Start every lesson by telling the pupils what they will be doing – ‘You will be listening to me for the first 5 minutes, then we’re going to spend 10 minutes reading, then . . .’ etc. Keep to your promises.

5. Administration

Make sure that EVERYTHING you will use in the lesson is out and to hand. This applies, not just to the items you will need for/during the lesson, but to those things they will need in the lesson but may not bring (pen, pencil, crayons, rulers etc.). You need to think for them. Set up the lesson so that you won’t need to leave them/ turn your back on them for a moment.

6. Task Difficulty

Pupils often fuss because they do not properly understand what they have to do.

•  Make sure that the work tasks you are requiring them to do are simple enough for them to do – that they can read the passage, do the writing etc.

•  Make sure that they listen while you explain the task/ give them a written copy, so they know what to do!

•  Why not give them two-or-three tasks of differing difficulty and let them choose which one they want to do – e.g. either do the questions, do the cloze exercise or copy page n from the textbook. Most of them will choose the boring-but-easiest task – but it is their choice, so they have no right to complain.

•  [VITAL, and usually forgotten by teachers with discipline problems] Explain HOW you require them to do each task – in silence? working with a partner? etc. – and insist they work like this.
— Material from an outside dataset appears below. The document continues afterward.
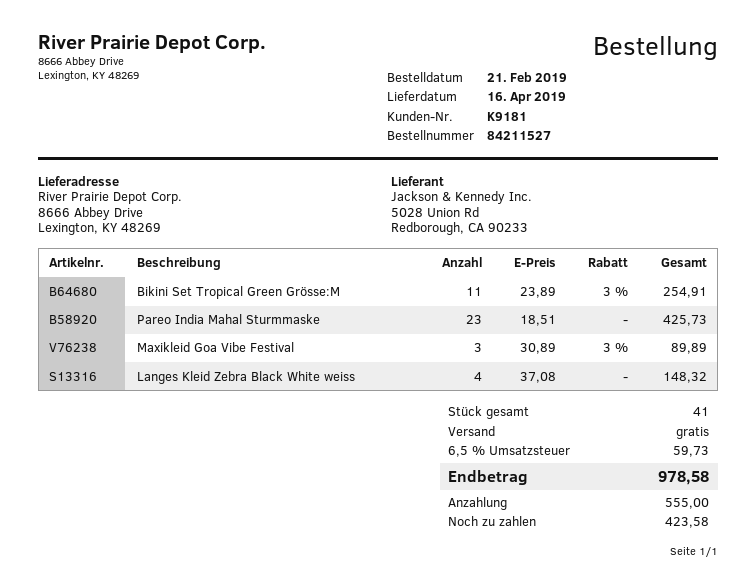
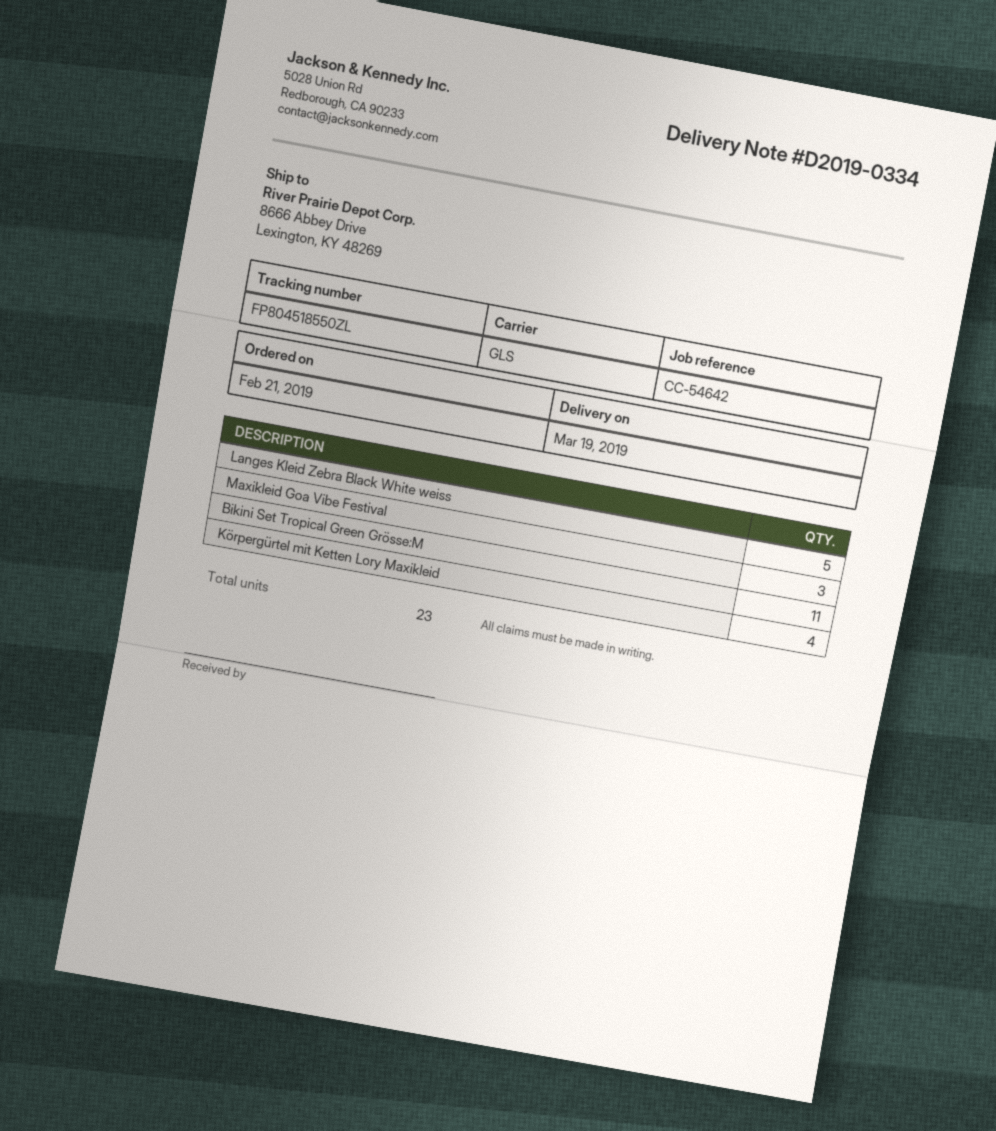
delivery date: 2019-04-16 -> 2019-03-19
Pareo India Mahal Sturmmaske: 23 -> none
Langes Kleid Zebra Black White weiss: 4 -> 5
Körpergürtel mit Ketten Lory Maxikleid: none -> 4
total quantity: 41 -> 23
7. Concentration time and changeovers

Don’t expect a naughty, less-able class to do a task for a long time – they can’t hold their concentration. Split up the lesson into more, shorter segments than you would for a more able class. ‘Ring the changes’.
But remember that changeover times in a lesson are opportunities for disruption, so – when you change course in a lesson – have everything ready and there for the change (e.g. put the things out on their desks for the next phase while they are working on the previous phase), and make sure you explain clearly HOW they are to clear away the last activity and get ready for the next.

8. Silent Working

Build into each lesson plan a time when they will be sat doing some activity on their own in silence for a while (what they can manage, without being too ambitious). Insist on this as a crucial element and mark successful completion of this as an achievement (reward?). Make it clear that they must not even ask for help, but must sort out problems themselves – to disturb the silence in any way is to fail the task. Perhaps play some music (Mozart is supposed to be best) while they do this.

9. Social Engineering

Do not allow troublemakers to sit next to each other. Find the pupils who can work together without disrupting the lesson. Put the pupils where YOU want them in the classroom – it is your classroom – and don’t let them swarm in and choose for themselves. Do NOT move disruptive pupils to the centre front to be near you – it has no effect anyway. Put them at the fringes/back of the room, with at least one very good pupil between them and the rest of the class (‘buffer zone’). Fill the centre-front of the class with motivated, good pupils – it will change the whole climate of the classroom.
Sometimes just one or two pupils can disrupt the whole lesson. Come to an arrangement with a senior member of staff that those pupils will copy at the back of their room for a few lessons, and not come into yours at all until they are prepared to behave.
Mark out the troublemakers – not always the pupils who are giving you trouble – and isolate/deal with them.
Remember the truth, that most of the pupils at least want a quiet life, and to enjoy the lesson; those who arrive wanting trouble are a minority. Don’t let that minority sour the whole class for you.

10. Threats and bribes

With older/more able naughty classes, in the lessons immediately before break, lunchtime and home time, you can make it clear that, IF the class disrupts/delays your agenda, they WILL spend the time doing what you said. But they will do it in their time at break/ lunch/ after school. ‘I will have 1 hour’s work from you.’ But I generally don’t think the punishment route works as well as one would like, and I certainly don’t advise spending 10 minutes extra with the class you have problems with.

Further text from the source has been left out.